Friday, July 20, 2012

Always Read the Contents Before Throwing Your Mail Away

Credit cards have always terrified me. The idea of spending money that I don't actually have is daunting and frankly, it gives me some anxiety. That is why I only have one credit card, and I intend to keep it that way for as long as I possibly can.

For this exact reason, I never hesitate to cut up and throw away any new credit cards that come for me in the mail, offering me some new low rate interest payment plan. "Ha! You'll never trick me!" I laugh as I snip those evil thieves away with my scissors. I feel a sense of pride at that moment, knowing that I haven't been duped into some scheme where I will just further myself into debt. It's liberating.

This is exactly what I did last week while visiting my mother. I had stopped over for one reason or another before heading to work and she handed me some mail. One of them was a Bank of America envelope containing "my new credit card!" I do not bank with Bank of America, so naturally, I went with the "DESTROY ALL CONTENTS!" decision instead of the "activate this card and enjoy!" decision. I did this with confidence.  

The one and only credit card that I have is through my own bank, and it is easily managed by the fact that I can pay it online through my bank account. It's as simple as transferring money from my checking account to my credit card account as a payment. Perfect for someone who fears credit cards, right? Right. Except for when, at 10:30 at night I shot up from laying in my bed happily reading and was overcome with the realization that I hadn't yet paid my credit card bill, which was due that day. I logged in to my bank account today to make that payment and my credit card account was nowhere to be seen. On the day the payment is due, because let's face it: my fear of credit cards means that I avoid dealing with them until I absolutely have to. 
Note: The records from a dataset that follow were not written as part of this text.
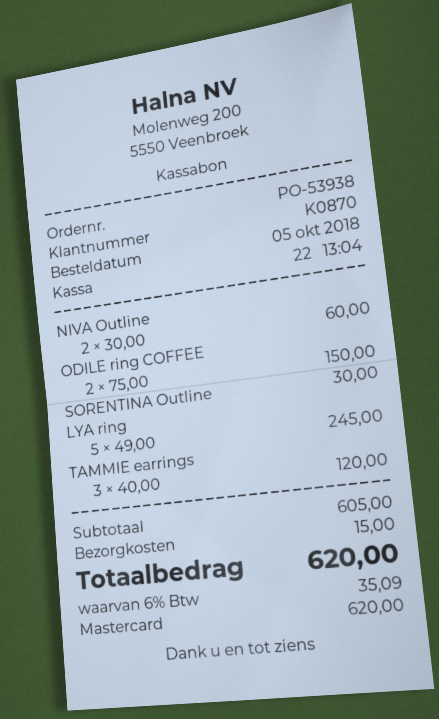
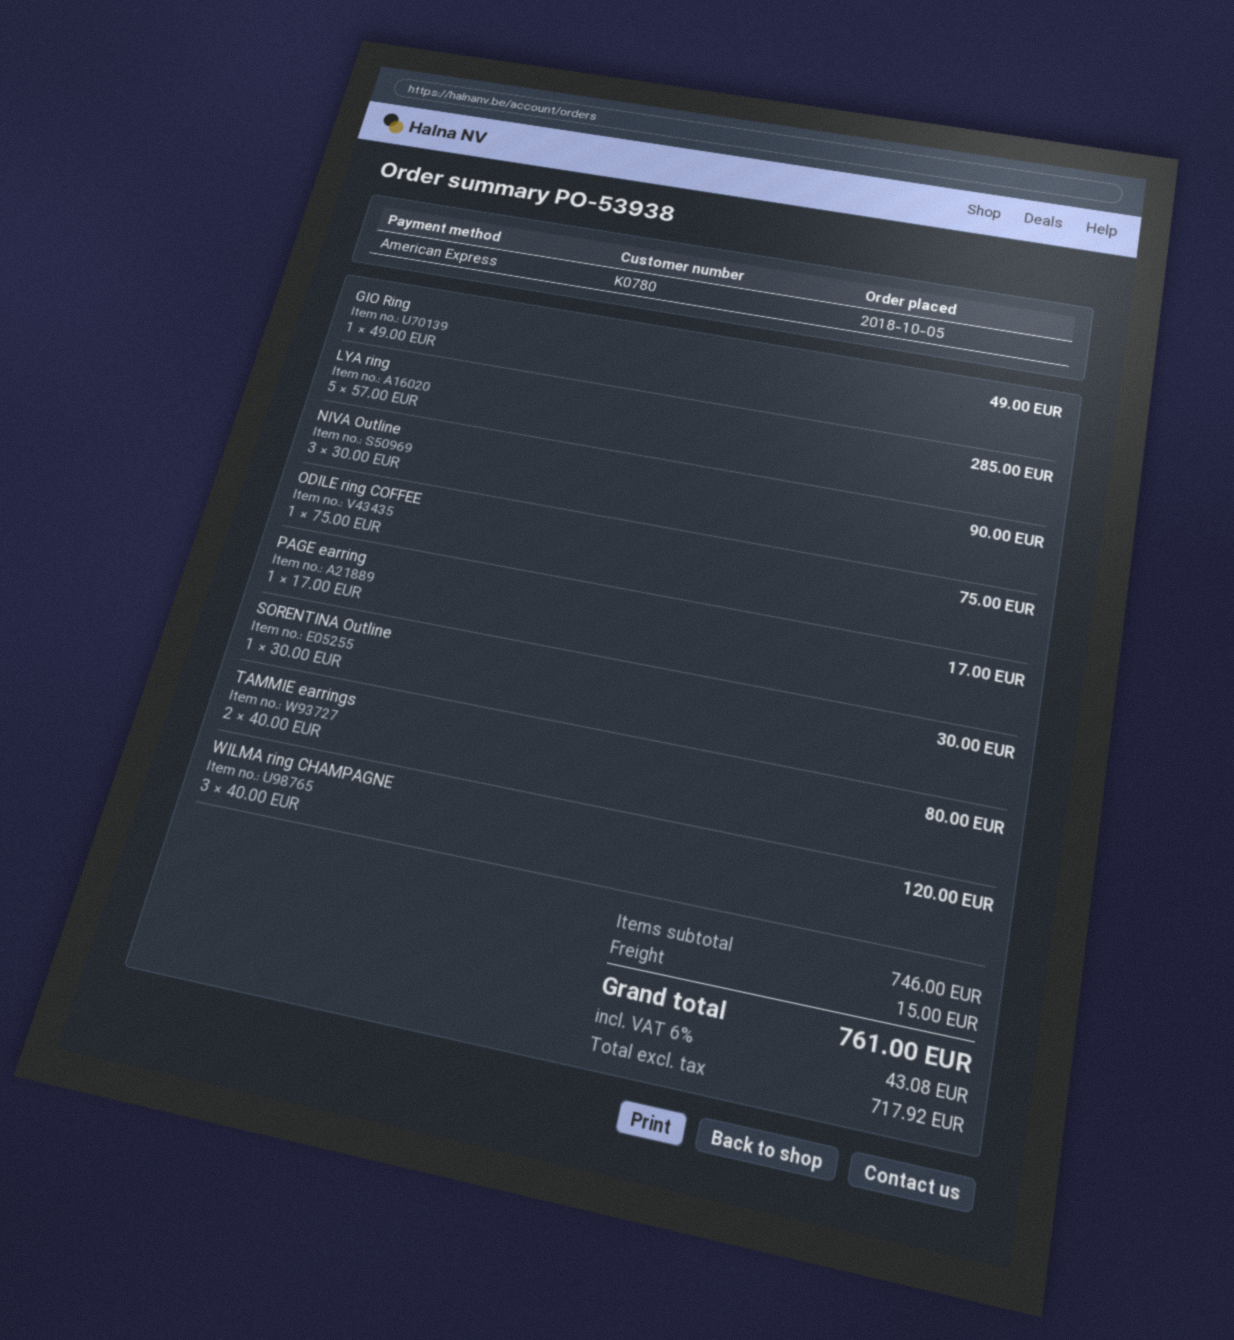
customer number: K0870 -> K0780
payment method: Mastercard -> American Express
NIVA Outline: 2 x 30.00 = 60.00 -> 3 x 30.00 = 90.00
ODILE ring COFFEE: 2 x 75.00 = 150.00 -> 1 x 75.00 = 75.00
LYA ring: 5 x 49.00 = 245.00 -> 5 x 57.00 = 285.00
TAMMIE earrings: 3 x 40.00 = 120.00 -> 2 x 40.00 = 80.00
GIO Ring: none -> 1 x 49.00 = 49.00
PAGE earring: none -> 1 x 17.00 = 17.00
WILMA ring CHAMPAGNE: none -> 3 x 40.00 = 120.00
subtotal: 605.00 -> 746.00
tax: 6% = 35.09 -> 6% = 43.08
total: 620.00 -> 761.00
In my panic, I called the customer service number for my bank and waited for twenty-five minutes on hold. 
During this time, I texted my boyfriend, "My credit card account has disappeared," and he responded with"What does that mean?"

That was the moment when a man with too deep and jovial of a voice to be working in customer service took my call. 

"Hello, thank you calling. May I have your social security number?"

I was suspicious, but I gave it to him. 

"Why thank you, and I'm going to have to ask you a security question, is that alright?"

"...Yes?"
-A moment to interject here: Why do I always get nervous about the security question? It's a question that supposedly only I should know the answer to, yet I am always terrified that I will fail this section of the customer service identification quiz! Am I alone in this? 

Back to the cheerful banker...
"Wonderful! How may I help you this evening?"

"Well, I went online today to pay my credit card bill... and my credit card account was missing."

Without taking a breath, he replied, "Yeeesss, that is because we no longer carry credit cards!"

"...I'm sorry, what?"

"Yes, we used to, but we've stopped, and now the credit cards are through the Bank of America cards-"

Fear and stupidity washed over me as I flashed back to earlier that week when my mother handed me my mail while I was visiting and I told her that it was all trash... I interrupted the banker "-which would explain the Bank of America card that showed up in the mail the other day-"

"-Exactly!"

"-that I cut up because I thought it was just some stupid card recruiting scam..."

And that's when my customer service operator began laughing heartily. It was not just a mere chuckle, but one of those laughs that comes out when you see a dog after surgery and it's wearing that shameful cone around it's head, and you can't help but find amusement in its pitiful state. I was that dog. 

"Oh, I am so happy that you just told me that!" He sighed, trying to compose himself. 

He continued to laugh while telling me he would forward my call to the credit card services line so that I could make my payment and get everything sorted out. I thanked him feebly, went through with the payment and then texted my boyfriend my response to his earlier question: "Ugh... I'll explain later. The upside is that I made the customer service guy for the bank laugh really hard tonight."

"That would be an upside," My boyfriend responded. 

I never did speak to anyone about getting a new credit card. Maybe this is good thing.